March 22, 2023
Findings from a new, comprehensive Pew Research Center study, where the earnings of both full and part time workers were compared, clearly shows that the pay gap between men and women has remained relatively unchanged since 2002, with women earning 17% less than men in 2022.
This comparison helps illustrate things more clearly: American women in 2022 typically earned 82 cents for each dollar earned by men, very similar to what they made in 2002, when they earned 80 cents to each dollar. The rate at which the gender pay gap has changed this century is in sharp contrast with the progress in the two decades prior: In 1982, women earned just 65 cents to each dollar earned by men.
It seems reasonable to think that things would have progressed along with other advancements in the workplace like communications and technology, so why haven’t they? Interestingly, the pay gap between women with a college education and men is not any narrower than the one between women and men who don’t have a college degree. There are several factors that have impacted the ability for things to improve.
One is parenthood. Mothers between 25-44 are less likely to be in the workforce compared to women of the same age who don’t have children at home.
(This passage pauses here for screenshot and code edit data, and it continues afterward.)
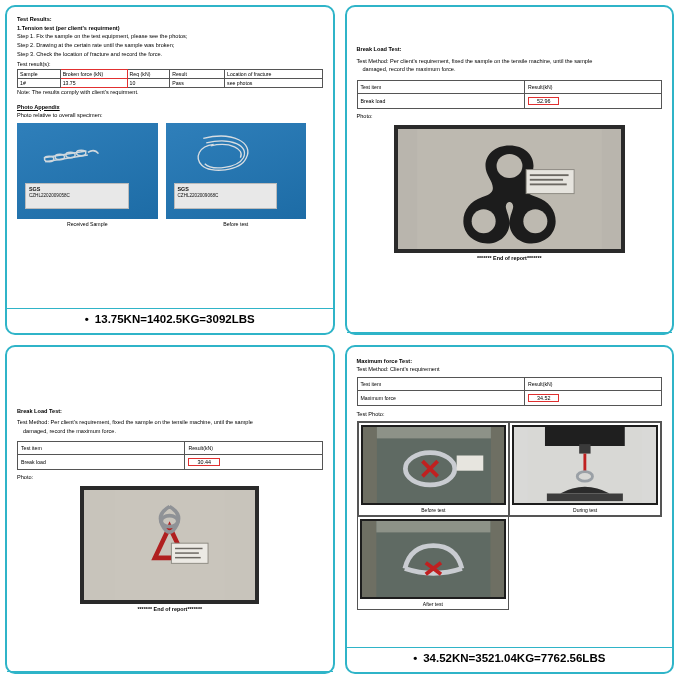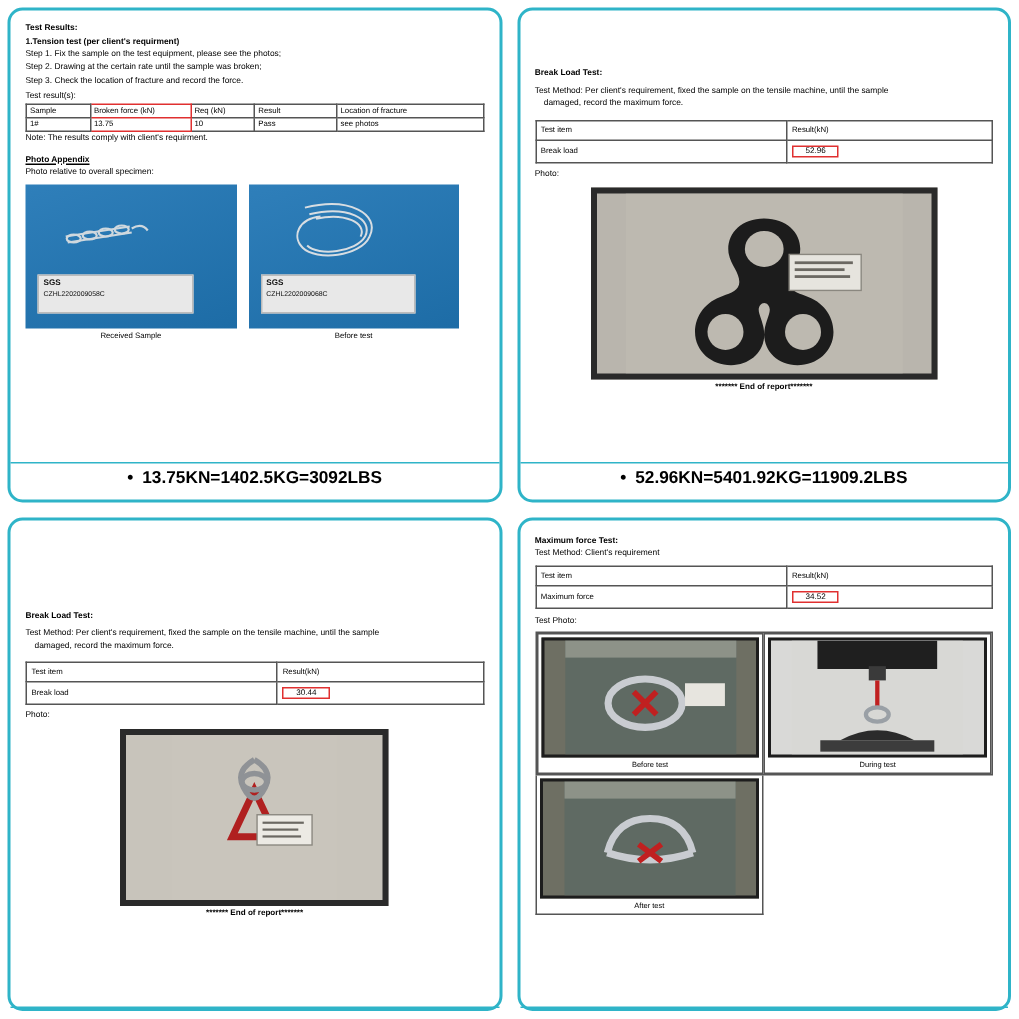--- a/index.html
+++ b/index.html
@@ -159,7 +159,6 @@
         <div class="endrep">******* End of report*******</div>
       </div>
       <div class="sep"></div>
-      <div class="caption"><span class="dot">•</span><span>52.96KN=5401.92KG=11909.2LBS</span></div>
     </div>
   </div>
 

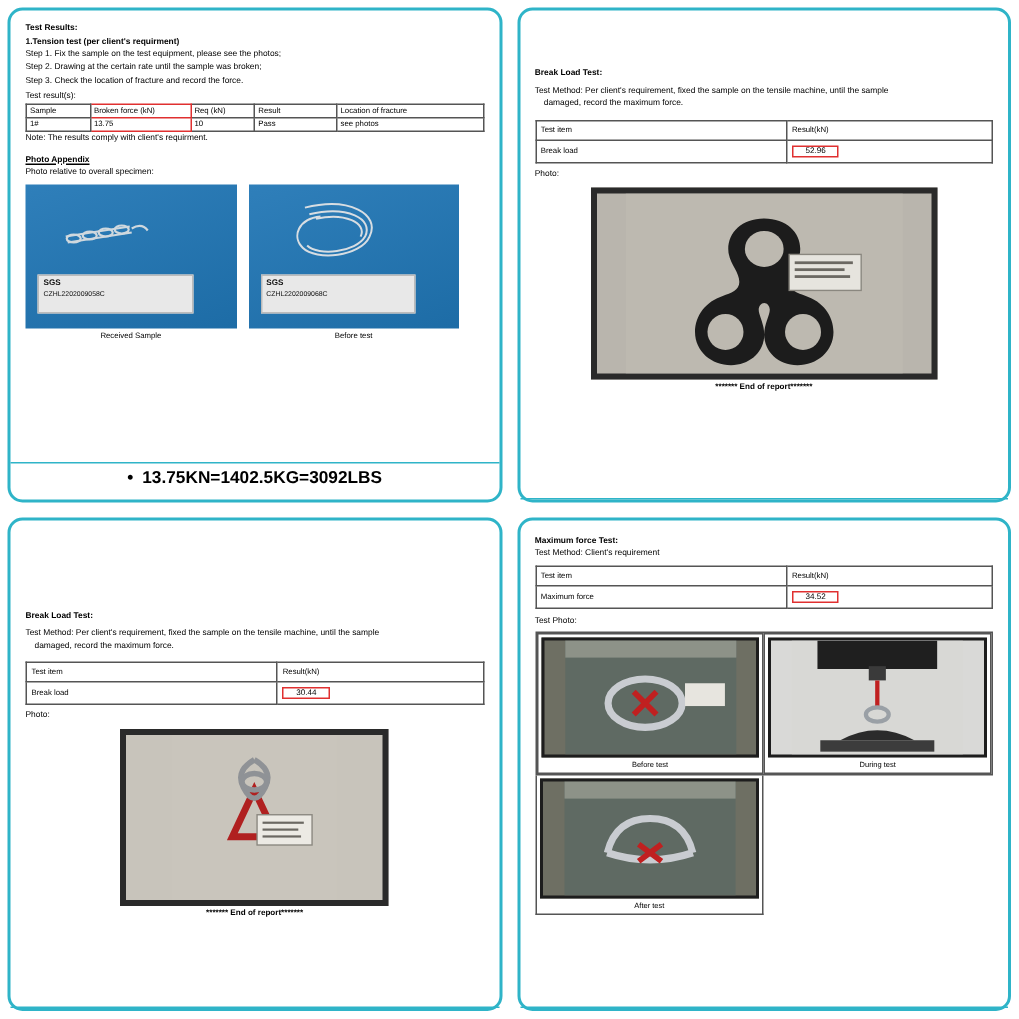--- a/index.html
+++ b/index.html
@@ -274,6 +274,7 @@
         </div>
       </div>
       <div class="sep"></div>
+      <div class="caption"><span class="dot">•</span><span>34.52KN=3521.04KG=7762.56LBS</span></div>
     </div>
   </div>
And when mothers are employed during this time, they are more likely to work fewer hours, reducing some of their earnings. Fathers, in contrast, are more likely to be in the labor force, working more hours each week, when compared to men without children.
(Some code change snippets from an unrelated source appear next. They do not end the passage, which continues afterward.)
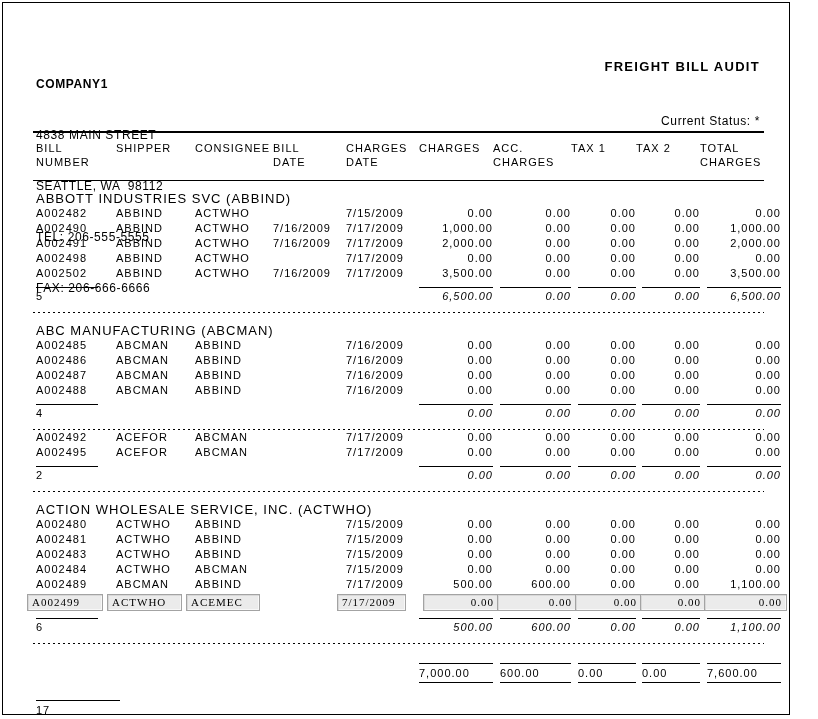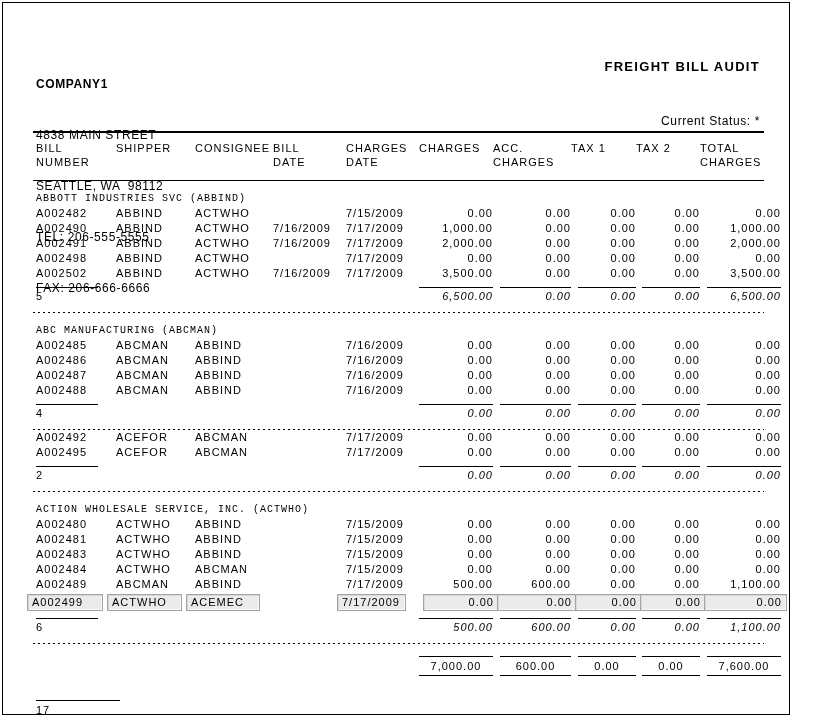--- a/index.html
+++ b/index.html
@@ -27,7 +27,7 @@
   .colhead{padding-top:8px;}
   .hcell{font-size:11px;letter-spacing:1px;line-height:14px;height:28px;white-space:nowrap;}
   .hcell.r{}
-  .group-title{margin:10px 0 0 3px;font-size:10px;letter-spacing:1px;height:15px;line-height:15px;white-space:nowrap;font-family:Liberation Mono, monospace;}
+  .group-title{margin:10px 0 0 3px;font-size:13px;letter-spacing:1px;height:15px;line-height:15px;white-space:nowrap;}
   .cell{height:15px;line-height:15px;font-size:11px;letter-spacing:1px;white-space:nowrap;overflow:visible;}
   .cell.r{text-align:right;}
   .boxed-row .cell{height:20px;display:flex;align-items:center;}

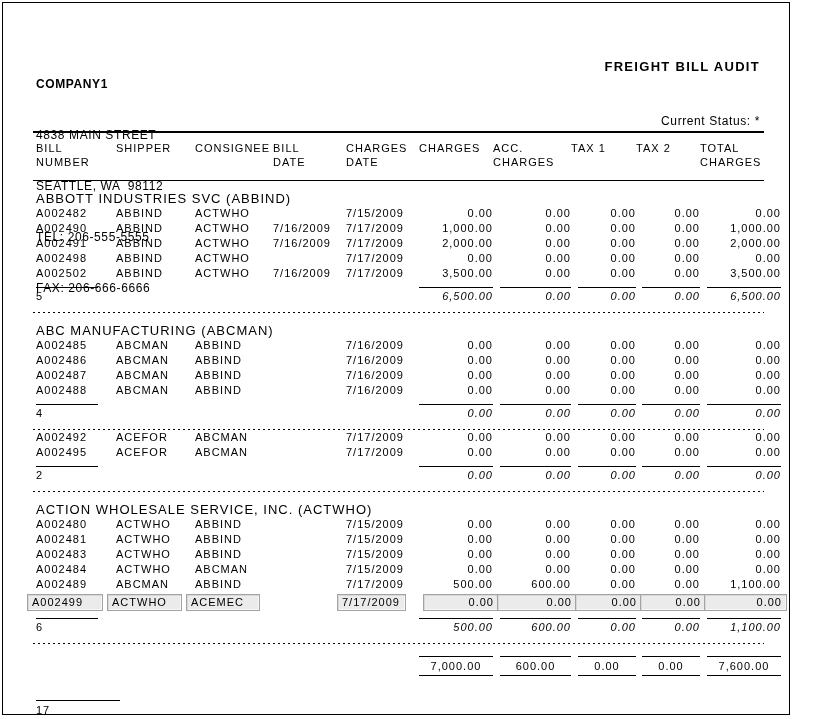--- a/index.html
+++ b/index.html
@@ -30,7 +30,7 @@
   .group-title{margin:10px 0 0 3px;font-size:13px;letter-spacing:1px;height:15px;line-height:15px;white-space:nowrap;}
   .cell{height:15px;line-height:15px;font-size:11px;letter-spacing:1px;white-space:nowrap;overflow:visible;}
   .cell.r{text-align:right;}
-  .boxed-row .cell{height:20px;display:flex;align-items:center;}
+  .boxed-row .cell{height:20px;display:flex;align-items:center;font-family:Liberation Serif, serif;}
   .box{box-sizing:border-box;height:17px;line-height:14px;padding:0 4px;
     background:#ebebeb;border:1px solid #a3a3a3;
     box-shadow:inset 1px 1px 0 #d8d8d8, inset -1px -1px 0 #f8f8f8;

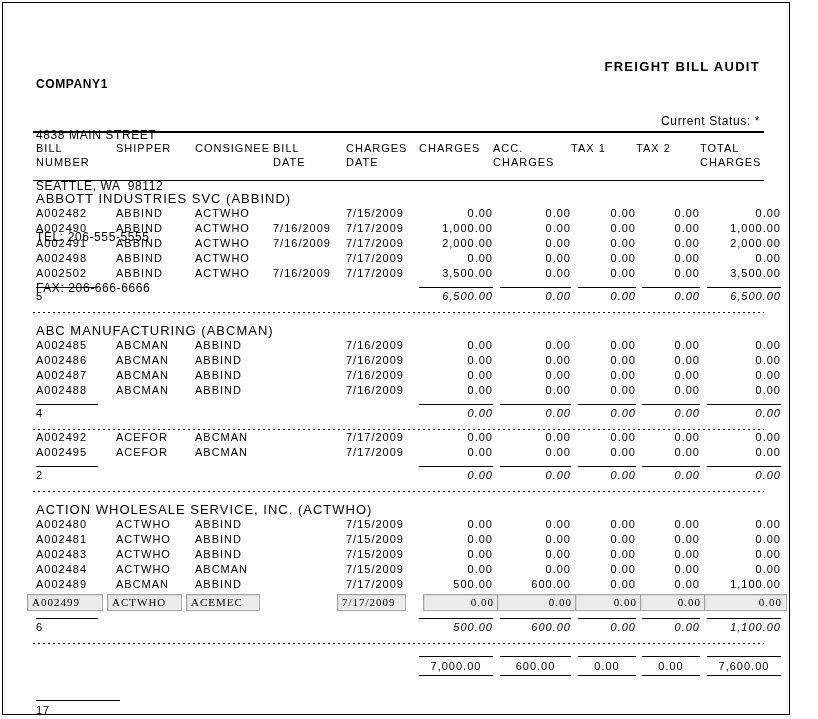--- a/index.html
+++ b/index.html
@@ -49,7 +49,7 @@
   .gt{border-top:1px solid #000;border-bottom:1px solid #000;padding:3px 0;
     font-size:11px;letter-spacing:1px;line-height:12px;white-space:nowrap;}
   .gtcount{width:84px;margin-top:44px;}
-  .gtnum{margin-left:auto;text-align:center;}
+  .gtnum{margin-left:auto;text-align:left;margin-top:7px;}
 </style>
 </head>
 <body>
Employers perceive that mothers will be less committed to their work, and have less engagement than fathers, who are perceived to be more committed, focused and striving to earn as caretaker. This differentiation is sometimes called the “fatherhood wage premium.” The study results show that for women either just starting out or in the early part of their careers (who don’t have children) between the ages of 25-34, earn 90 cents to the dollar when compared to men of a similar age.
Another more recent factor that has had bearing on women in the workforce is the impact of the pandemic. Many women did not return to work after the shutdown. According to a recent report from the US Chamber of Commerce, women's unemployment surpassed men's by 4.1% in April 2020 and has not yet returned to pre-pandemic levels. The unemployment rate since December of 2021 has remained steady. Employment for Asian and Hispanic women decreased 17% and 16.2% respectively; employment for white women showed the least decline at 12.2%
The higher education gap between men and women has had bearing in the past, but since 1982 the number of women with a bachelor’s degree has grown steadily and has increased faster than among men. In 1982, 20% of employed women 25 and older had a bachelor’s degree or higher level of education, compared to 26% of employed men. Twenty years later, 48% of women working had at least a bachelor’s degree, compared with 41% of men. The growth in bachelor’s degrees acquired by women did not cause a lessening of the pay gap in the same way that it did between 1982-2002.
Surprisingly, the gender wage gap has closed more among workers that do not have a four-year college degree when compared to those who do. For example, in 1982 the wage gap for women without a high school diploma narrowed from 62% to 83% in 2022 relative to men in a similar situation.
Women have continued to work their way into new leadership roles, and continue to gain traction in C-Suite positions, yet women on a larger scale continue to be overrepresented in lower-paying occupations in relation to their numbers in the workforce.
Race impacts earnings for women too, according to the Pew study. Asian women earning 93 cents on the dollar earned by men, were the most competitive with men overall in 2022. White women made 83% as much as men, with Black women earning 70% as much as men, and Hispanic women earning only 65% as much. The disparity of wages weighs heavily on the statistics overall.
The gender pay gap impacts a woman’s ability to save, and create long term financial stability, leading to a significant difference in the benefits she will receive in retirement when compared to a man. The ways in which the pay gap is impacted vary by industry, location (rural/non-rural/regional), ethnicity, age, parental status and educational status.